Driver A: $215/month. Driver B: $89/month. Same product, same carrier, same coverage tier, same DUI category in the carrier's risk-class table. A 2.4x spread on what most consumers would assume is the same risk profile.
When a driver gets a quote like Driver A's and decides "DUI insurance is just expensive," they are leaving real money on the counter. The spread is not random. The carrier is not arbitrary. The seven factors below are what we use to explain the difference to clients in plain English, and three of them are things a driver can actually move inside 30 days.
This is not a theoretical post. The composite below reflects what our agents actually see across our 14 DFW offices when we run DUI files every business day. The numbers vary by carrier, by month, and by which underwriter is on the file, but the seven factors are stable and the relative ranking holds week over week.
Factor 1: BAC + Aggravation Flag
The single biggest binary flag we see on the counter is the BAC reading and whether the offense was charged as "aggravated DWI" under Texas Penal Code §49.04(d). The standard DWI threshold in Texas is a BAC of .08. If the BAC came back .15 or higher, the offense is reclassified as a Class A misdemeanor instead of Class B, and that reclassification follows the driver onto the MVR and into the carrier's rating system.

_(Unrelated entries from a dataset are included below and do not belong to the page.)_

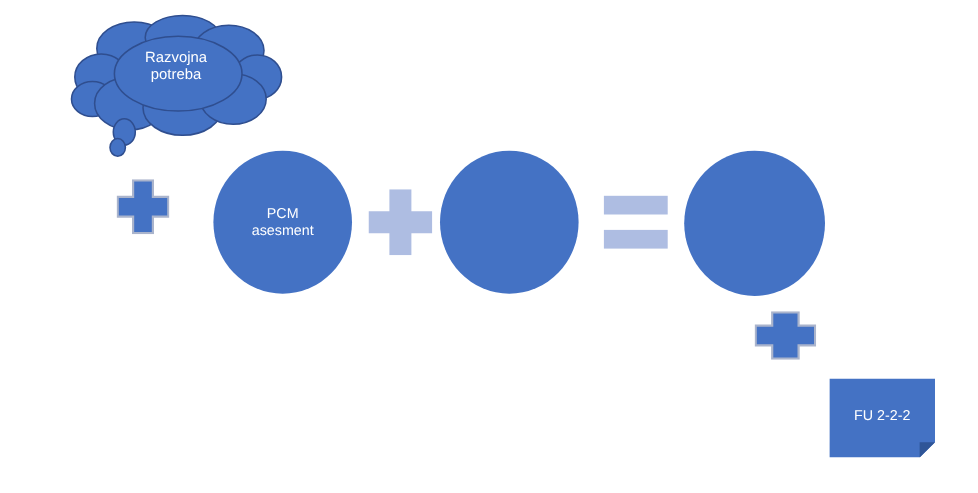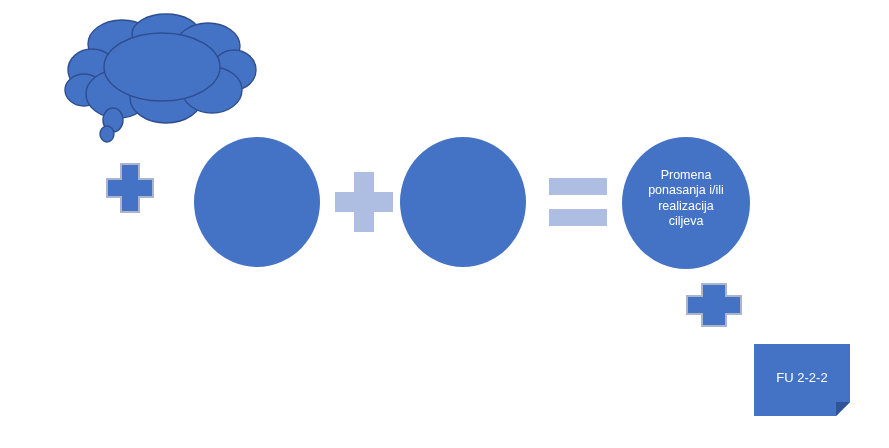"Razvojna" div.shape-text { html: none -> <div>Razvojna potreba</div> }
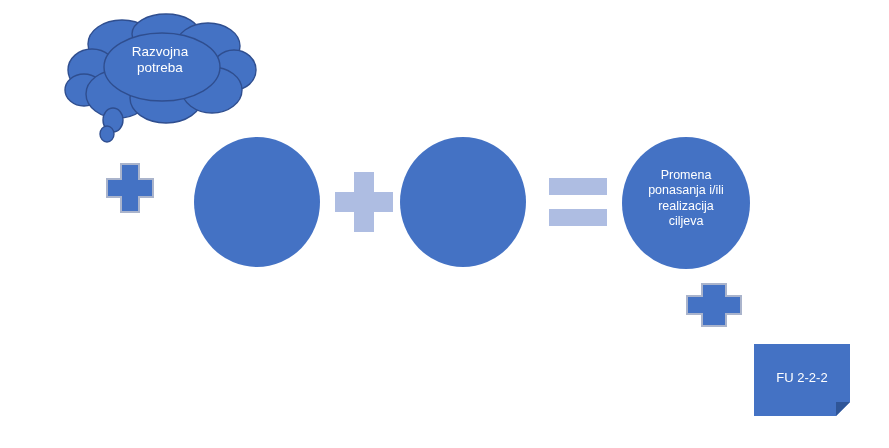"Promena" div.shape-text { html: <div>Promena ponasanja i/ili realizacija ciljeva</div> -> none }
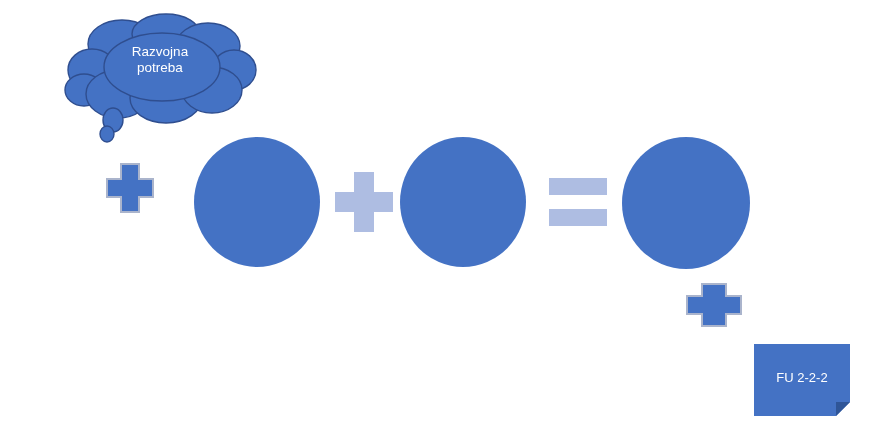"PCM" div.shape-text { html: none -> <div>PCM asesment</div> }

In our experience the spread between a .08–.14 DUI and a .15+ aggravated DWI on the same carrier, same tier, same everything else is typically 40–80% on the monthly premium. Most carriers on our panel run an aggravated-DWI surcharge multiplier that is roughly double the standard DWI multiplier. Driver A in our Buckner pair had a .17 BAC; Driver B had a .09. That single line on the DPS abstract was the largest contributor to the spread.
When a driver asks us "can you re-shop this," the first question we ask is the BAC. If it was below .15, we know we have room to move. If it was .15 or higher, we know the floor is higher and we set the expectation up front rather than promising a number we can't deliver.
Factor 2: Refusal vs Blow
Texas operates under implied-consent law, codified in Texas Transportation Code §724. When a driver is stopped on suspicion of DWI, refusing the breath or blood test triggers an automatic 180-day Administrative License Revocation (ALR) suspension on a first refusal. By contrast, failing the test — actually blowing over the limit — triggers a 90-day suspension on a first failure under the same statute. The refusal suspension is roughly double.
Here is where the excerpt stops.